Record set:
◆ ◆ ◆ ◆ ◆ ◆ ◆

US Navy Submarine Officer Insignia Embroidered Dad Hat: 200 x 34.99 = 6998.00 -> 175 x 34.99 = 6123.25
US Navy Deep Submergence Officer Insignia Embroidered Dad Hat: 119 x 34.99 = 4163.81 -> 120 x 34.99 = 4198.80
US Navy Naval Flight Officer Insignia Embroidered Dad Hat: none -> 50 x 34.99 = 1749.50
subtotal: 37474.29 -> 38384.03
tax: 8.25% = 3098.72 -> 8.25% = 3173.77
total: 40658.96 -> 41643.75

◆ ◆ ◆ ◆ ◆ ◆ ◆

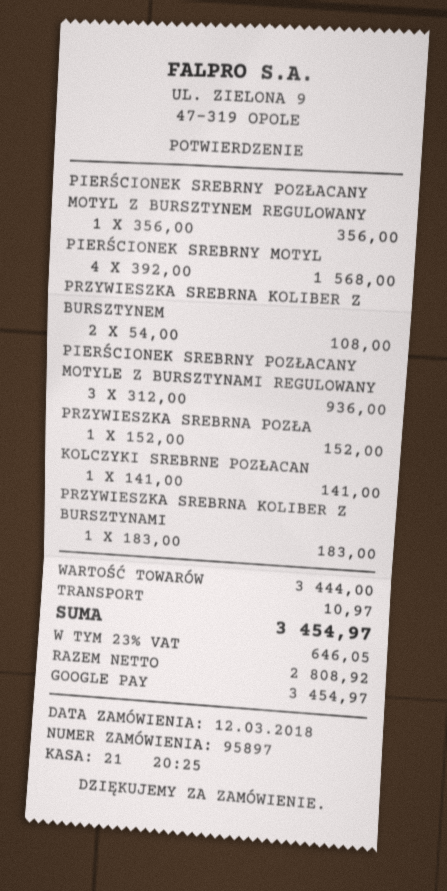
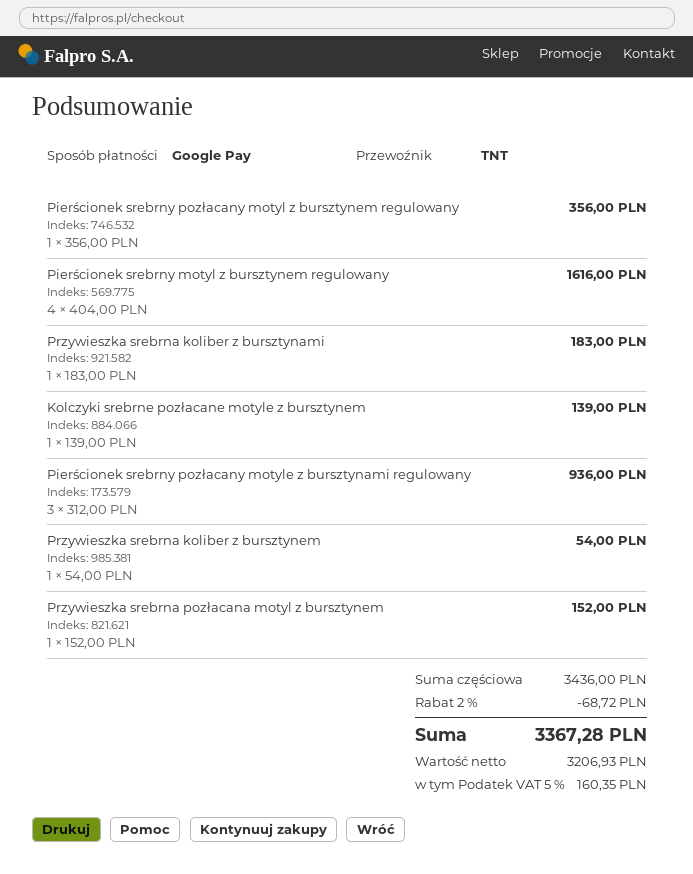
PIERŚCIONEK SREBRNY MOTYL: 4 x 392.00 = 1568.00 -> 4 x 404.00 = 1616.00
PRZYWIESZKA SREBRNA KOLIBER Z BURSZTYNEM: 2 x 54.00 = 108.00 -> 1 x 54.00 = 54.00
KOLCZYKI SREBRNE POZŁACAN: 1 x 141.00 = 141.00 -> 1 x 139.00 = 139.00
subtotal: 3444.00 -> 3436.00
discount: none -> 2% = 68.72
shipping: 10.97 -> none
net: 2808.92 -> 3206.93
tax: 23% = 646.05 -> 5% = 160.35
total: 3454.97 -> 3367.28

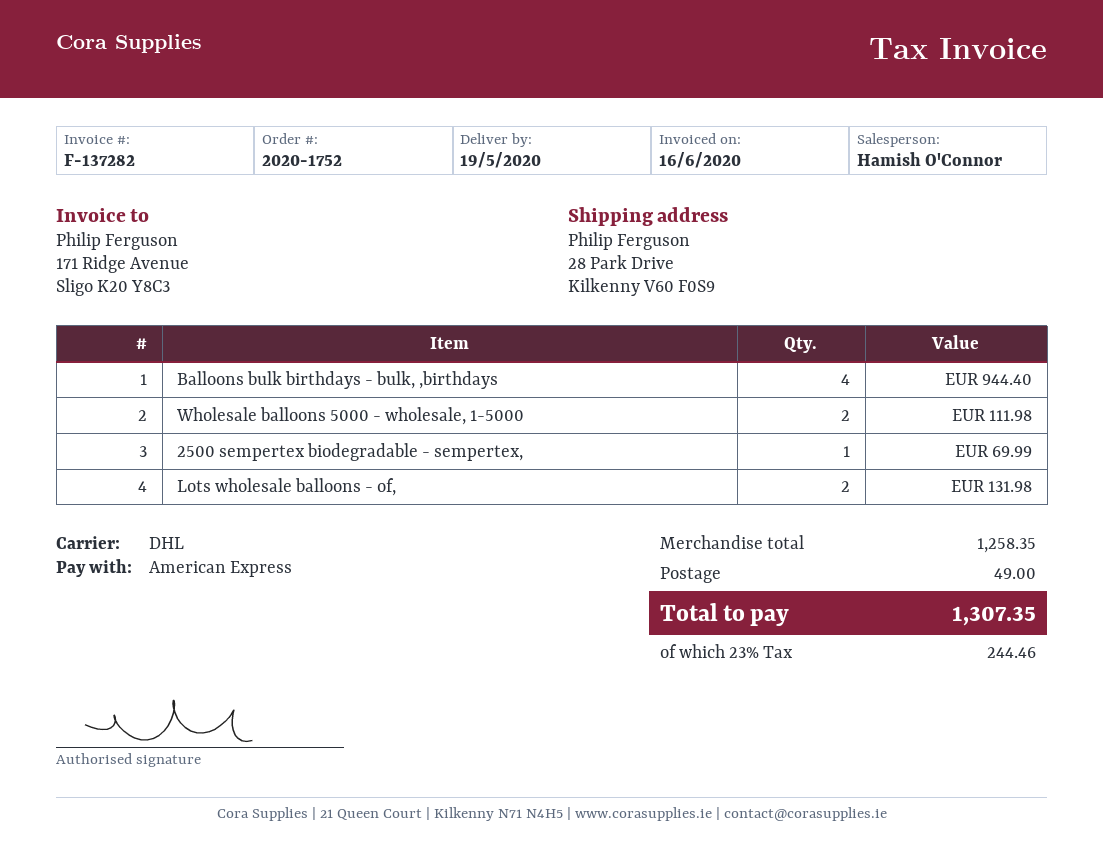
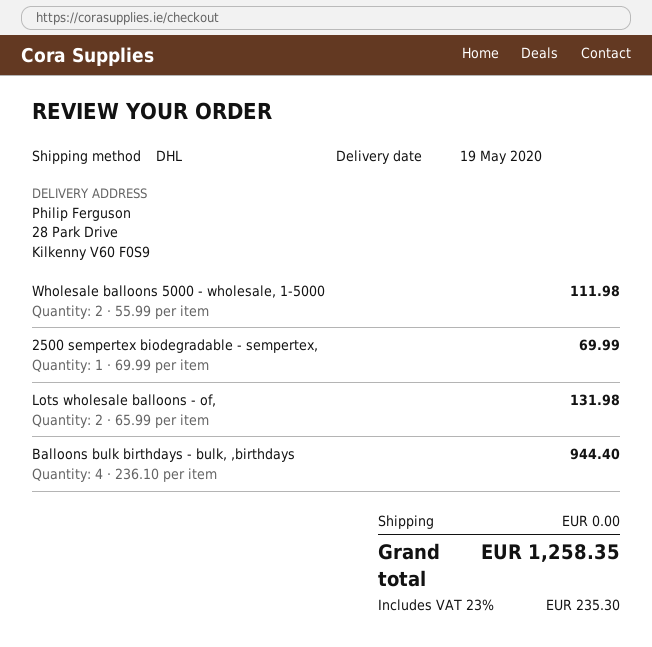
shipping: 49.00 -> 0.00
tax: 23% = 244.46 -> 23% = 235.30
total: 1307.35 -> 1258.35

◆ ◆ ◆ ◆ ◆ ◆ ◆

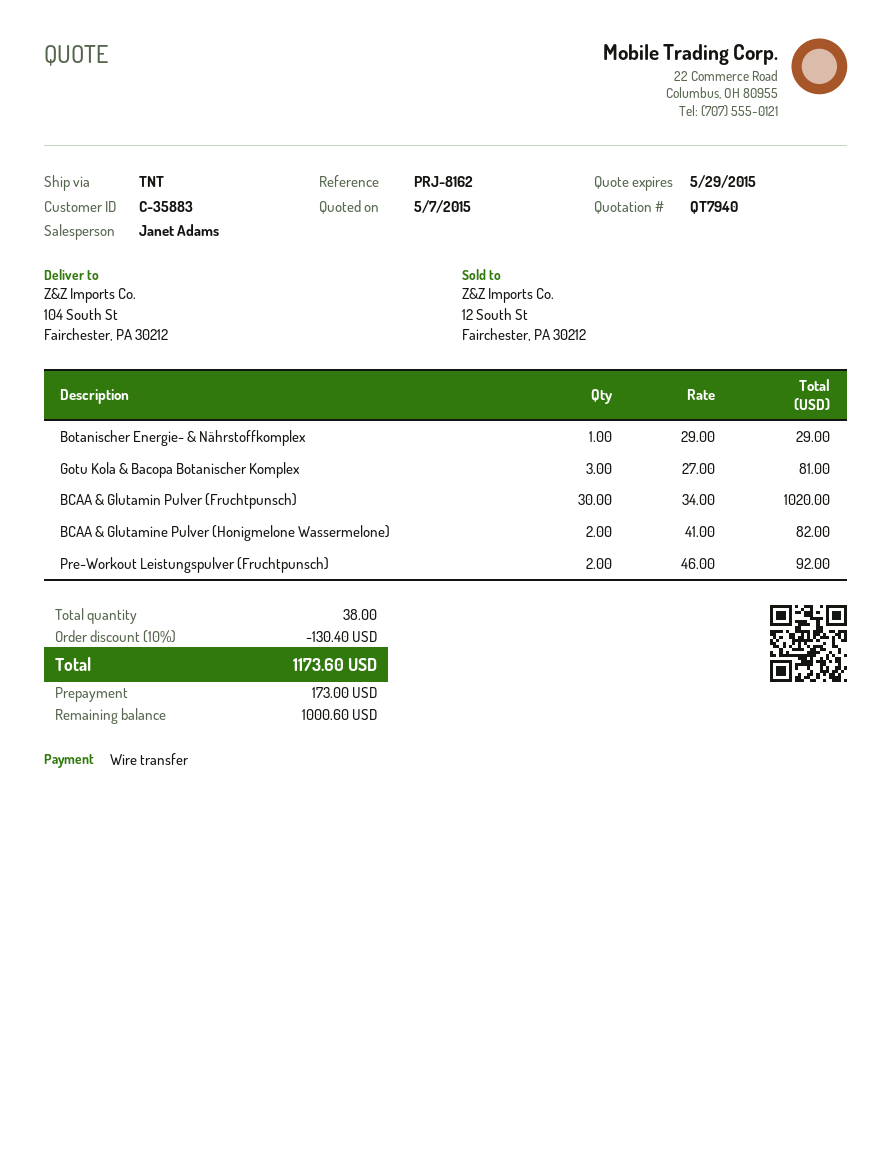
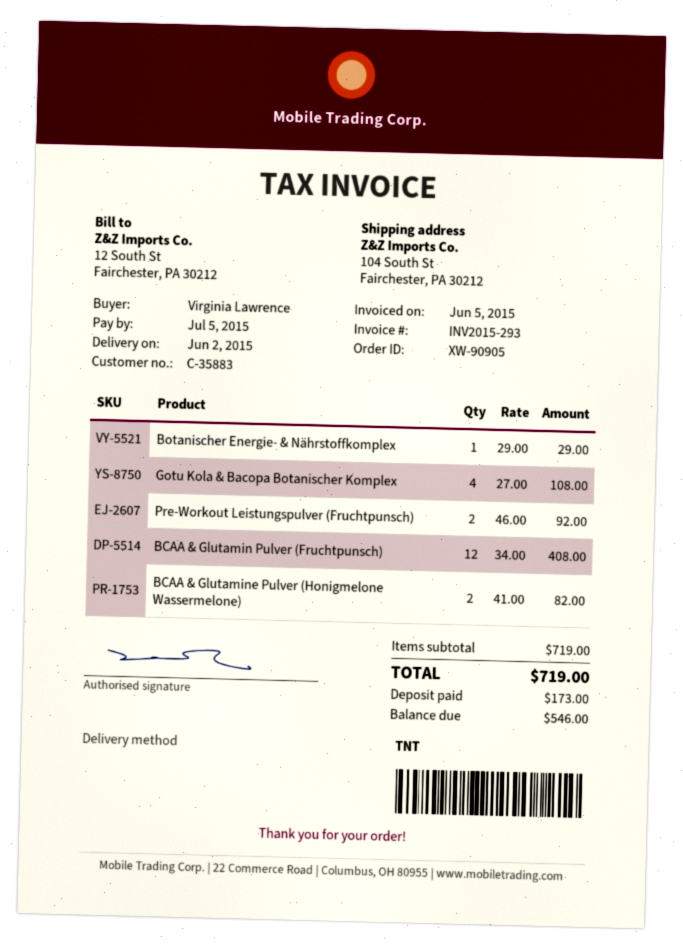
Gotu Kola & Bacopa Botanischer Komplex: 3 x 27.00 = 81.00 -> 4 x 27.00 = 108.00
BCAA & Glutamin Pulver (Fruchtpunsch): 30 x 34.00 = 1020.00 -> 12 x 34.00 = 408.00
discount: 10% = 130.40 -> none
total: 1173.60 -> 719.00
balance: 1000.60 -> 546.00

◆ ◆ ◆ ◆ ◆ ◆ ◆

Instructions for the task: Above are records; repeat only the lines starting at the line with "US Navy Submarine" and ending at the line with "total: 40658.96 -> 41643.75", exactly as they appear, both included.

Task output:
US Navy Submarine Officer Insignia Embroidered Dad Hat: 200 x 34.99 = 6998.00 -> 175 x 34.99 = 6123.25
US Navy Deep Submergence Officer Insignia Embroidered Dad Hat: 119 x 34.99 = 4163.81 -> 120 x 34.99 = 4198.80
US Navy Naval Flight Officer Insignia Embroidered Dad Hat: none -> 50 x 34.99 = 1749.50
subtotal: 37474.29 -> 38384.03
tax: 8.25% = 3098.72 -> 8.25% = 3173.77
total: 40658.96 -> 41643.75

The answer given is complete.